El viajero alemán Münzer la visitó en 1494 y, tras compararla con la cueva de la Sibila de Cumas, da por cierto que «allí se pronunciaron oráculos», pero también afirma que «no hay nadie que sepa o crea haber oído que allí se practicara la magia»(1991: 217-219). No había inundado aún Europa la ola de histerismo que haría ver brujerías y artes diabólicas por todas partes, de modo que Münzer sólo encontró en la cripta un lugar semejante a aquellos otros que romanos y griegos dedicaban a practicas la adivinación. Pero, un siglo después, ya un catedrático de la universidad de Alcalá, Diego Pérez de Mesa, recogerá una tradición arraigada en el vulgo sobre la misma cueva, que incorpora a su leyenda al Marqués de Villena (Villar y Macías 1974: 72). En torno a la peripecia de este famoso nigromante en el antro donde el demonio enseñaba sus nada recomendables conocimientos van a girar los tratamientos literarios que, después, se harán del tema por parte de autores más y menos relevantes.
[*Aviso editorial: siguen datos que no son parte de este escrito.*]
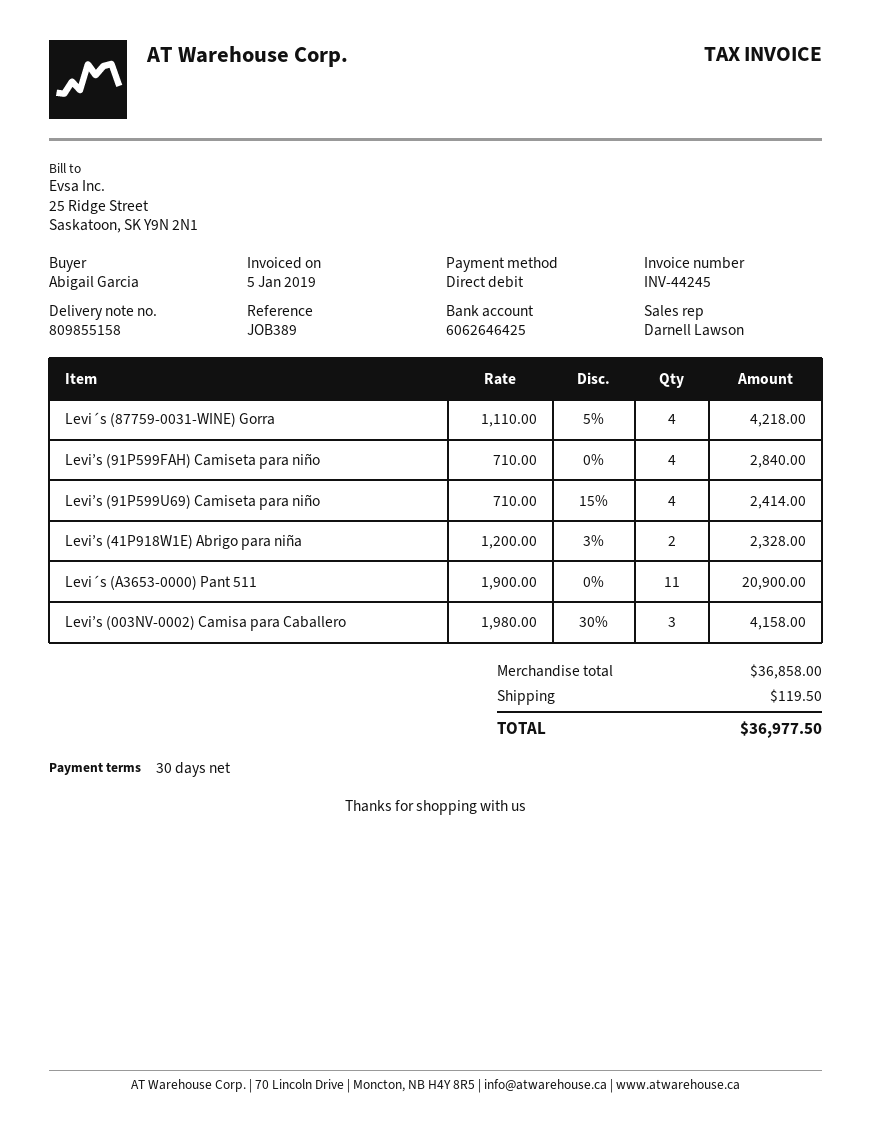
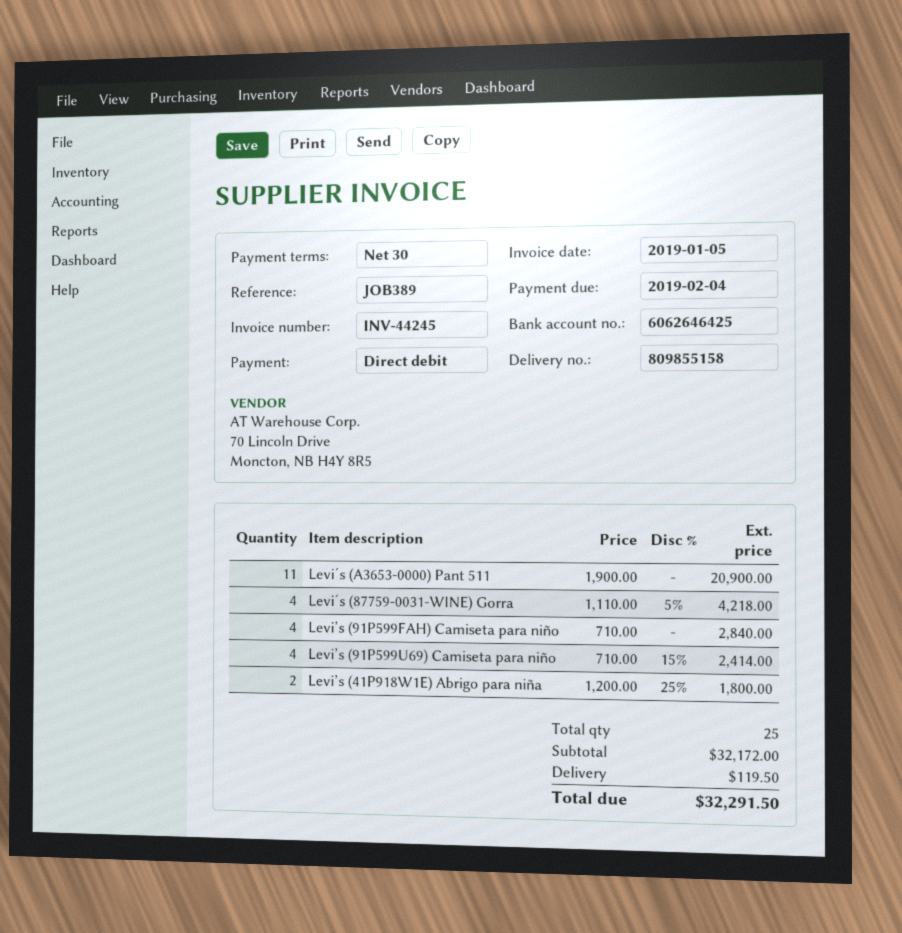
Levi’s (41P918W1E) Abrigo para niña: 2 x 1200.00 - 3% = 2328.00 -> 2 x 1200.00 - 25% = 1800.00
Levi’s (003NV-0002) Camisa para Caballero: 3 x 1980.00 - 30% = 4158.00 -> none
subtotal: 36858.00 -> 32172.00
total: 36977.50 -> 32291.50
No cabe citar aquí la larga lista de escritores –como Ruiz de Alarcón, Cervantes, Rojas Zorrilla, Botelho de Moraes o más tardíamente Walter Scout- que recrean o mencionan el asunto; ni la nómina no menos nutrida de tratadistas, desde Mesa y Torreblanca a Feijoo y, después, Villar y Macías ya en el siglo XIX. Casi todos inciden en la misma serie de motivos: la pérdida de la sombra por el marqués, los siete estudiantes –o más- que entraban a estudiar con el diablo en la cueva, la cabeza parlante que presidía la cripta…
El caso es que la fama de la cueva corrió tanto que, en varios países de América, como Argentina, Perú o Chile todavía se conoce con el nombre de «salamancas» a aquellas cuevas en que se aprenden saberes secretos. Curiosamente, la leyenda en cuestión no ha sido muy recogida por los antólogos del género, a pesar de su vitalidad escrita y oral. García de Diego ofrece una versión –entre los ejemplos navarros- con la historia de Atarrabio, en donde el tema de la cueva no se menciona (García de Diego 1958: 369-370).
Hubo una cueva, de la que aún se habla, y que Martín Del Río, experto perseguidor de magias demoníacas dice haber visto, si bien ya parcialmente tapiada -«a cal y canto»- por orden de Isabel la Católica (Del Río 1991: 109). Sobre el rumor inicial de que allí se enseñaban saberes que –con el tiempo- se tornarían sospechosos, fuéronse tejiendo novelescos relatos, como el que atañe al marqués de Villena, y adhiriendo otros que procedían de viajas leyendas, así la de «El hombre sin sombra».
Los supuestos magos que asistían a la cueva, probablemente eran –como ya he escrito en otro lugar- «no pícaros sacristanes ni traviesos Villenas, sino individuos que sabían de oráculos sibilinos» y buscaban enraizarse en una corriente de conocimientos que venía del mundo antiguo y que –con frecuencia- se convertía en perseguida por herética (Díaz Viana 2002: 59).